» **What to do**
Repeat the listing below line by line, exactly, leaving its pictures behind.

» **Given entries**

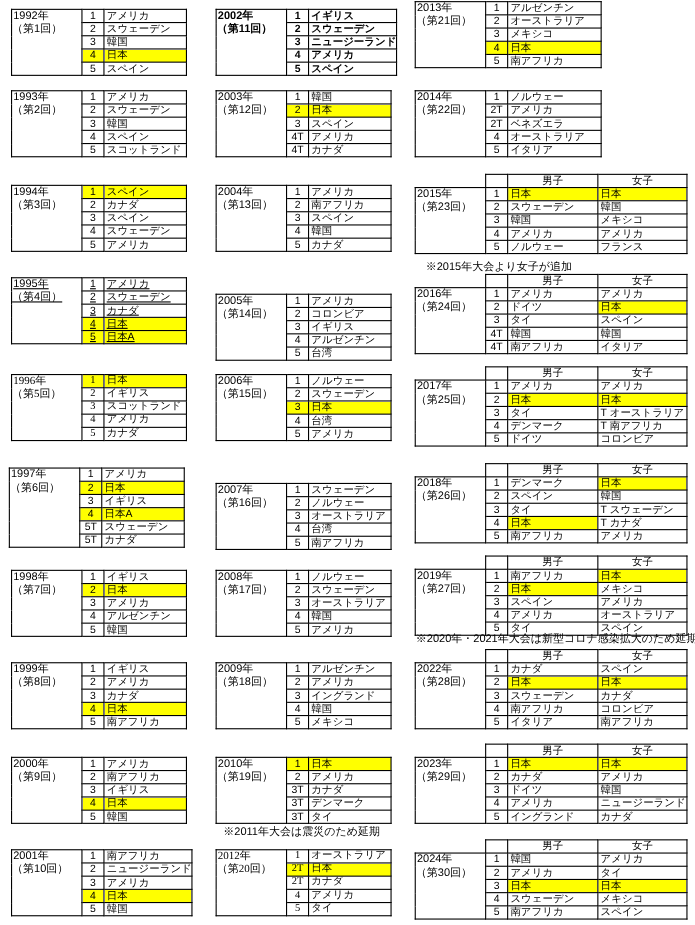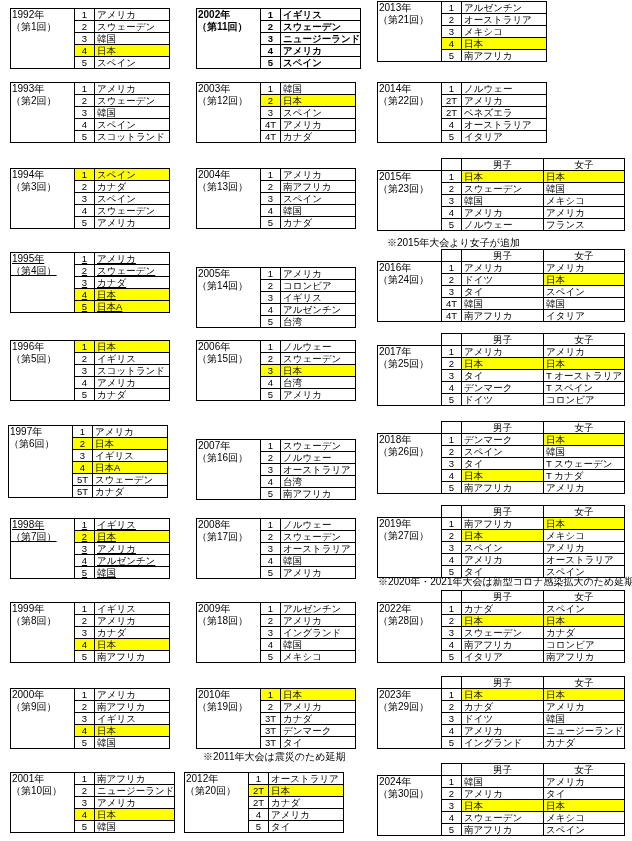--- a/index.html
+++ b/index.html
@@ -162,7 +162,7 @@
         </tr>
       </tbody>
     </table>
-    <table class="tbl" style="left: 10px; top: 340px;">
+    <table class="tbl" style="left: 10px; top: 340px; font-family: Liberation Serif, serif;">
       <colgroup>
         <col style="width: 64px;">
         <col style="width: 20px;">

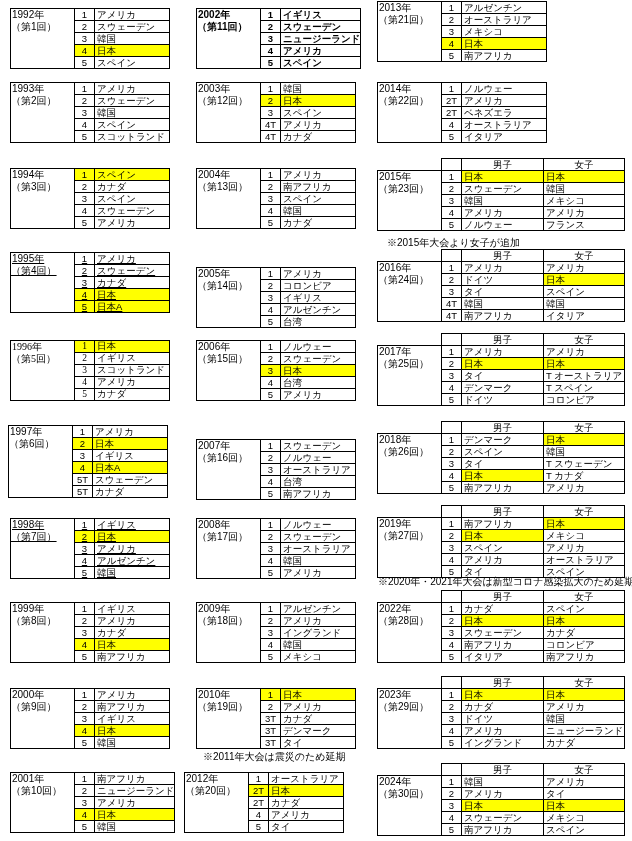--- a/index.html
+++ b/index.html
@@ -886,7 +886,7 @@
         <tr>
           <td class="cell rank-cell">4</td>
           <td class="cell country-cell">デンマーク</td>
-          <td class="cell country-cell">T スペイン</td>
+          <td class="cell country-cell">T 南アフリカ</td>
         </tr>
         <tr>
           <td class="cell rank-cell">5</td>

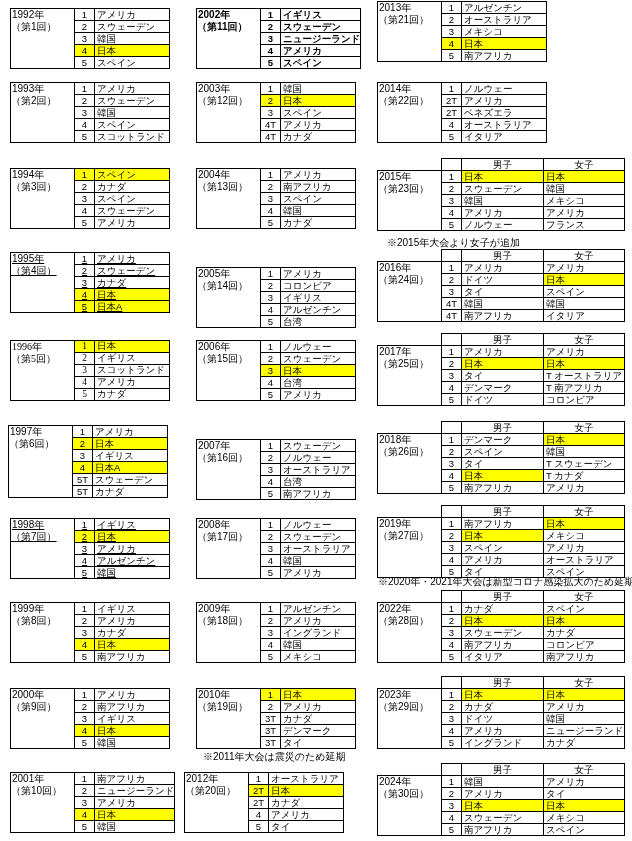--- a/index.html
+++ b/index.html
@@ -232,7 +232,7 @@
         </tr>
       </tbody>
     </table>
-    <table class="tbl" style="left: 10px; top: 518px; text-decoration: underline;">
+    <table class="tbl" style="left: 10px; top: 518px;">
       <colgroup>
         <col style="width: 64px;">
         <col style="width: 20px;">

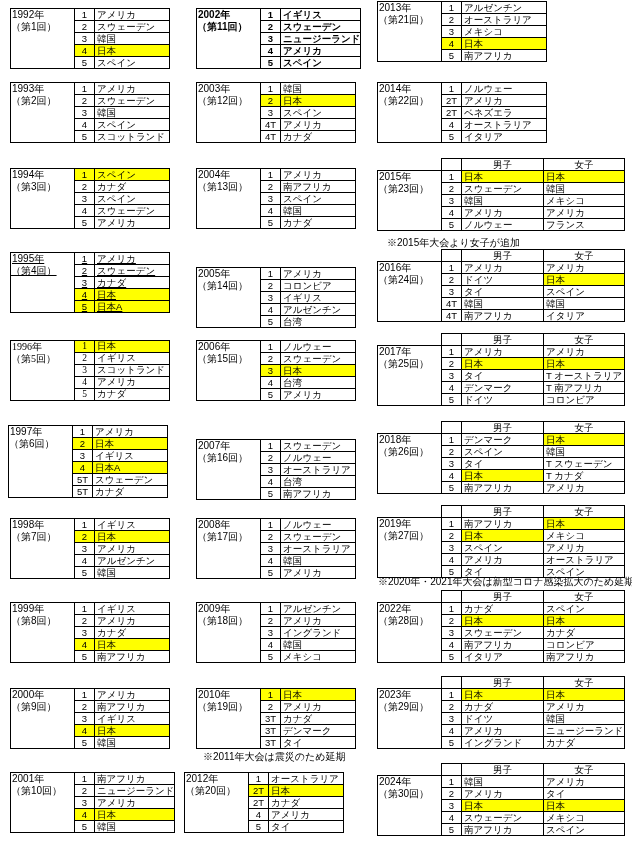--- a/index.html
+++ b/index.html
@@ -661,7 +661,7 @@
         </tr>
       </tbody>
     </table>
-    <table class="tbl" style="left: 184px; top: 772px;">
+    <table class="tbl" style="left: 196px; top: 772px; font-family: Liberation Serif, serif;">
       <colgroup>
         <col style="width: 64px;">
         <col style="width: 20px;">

» **Answer below**
--- a/index.html
+++ b/index.html
@@ -162,7 +162,7 @@
         </tr>
       </tbody>
     </table>
-    <table class="tbl" style="left: 10px; top: 340px;">
+    <table class="tbl" style="left: 10px; top: 340px; font-family: Liberation Serif, serif;">
       <colgroup>
         <col style="width: 64px;">
         <col style="width: 20px;">

--- a/index.html
+++ b/index.html
@@ -886,7 +886,7 @@
         <tr>
           <td class="cell rank-cell">4</td>
           <td class="cell country-cell">デンマーク</td>
-          <td class="cell country-cell">T スペイン</td>
+          <td class="cell country-cell">T 南アフリカ</td>
         </tr>
         <tr>
           <td class="cell rank-cell">5</td>

--- a/index.html
+++ b/index.html
@@ -232,7 +232,7 @@
         </tr>
       </tbody>
     </table>
-    <table class="tbl" style="left: 10px; top: 518px; text-decoration: underline;">
+    <table class="tbl" style="left: 10px; top: 518px;">
       <colgroup>
         <col style="width: 64px;">
         <col style="width: 20px;">

--- a/index.html
+++ b/index.html
@@ -661,7 +661,7 @@
         </tr>
       </tbody>
     </table>
-    <table class="tbl" style="left: 184px; top: 772px;">
+    <table class="tbl" style="left: 196px; top: 772px; font-family: Liberation Serif, serif;">
       <colgroup>
         <col style="width: 64px;">
         <col style="width: 20px;">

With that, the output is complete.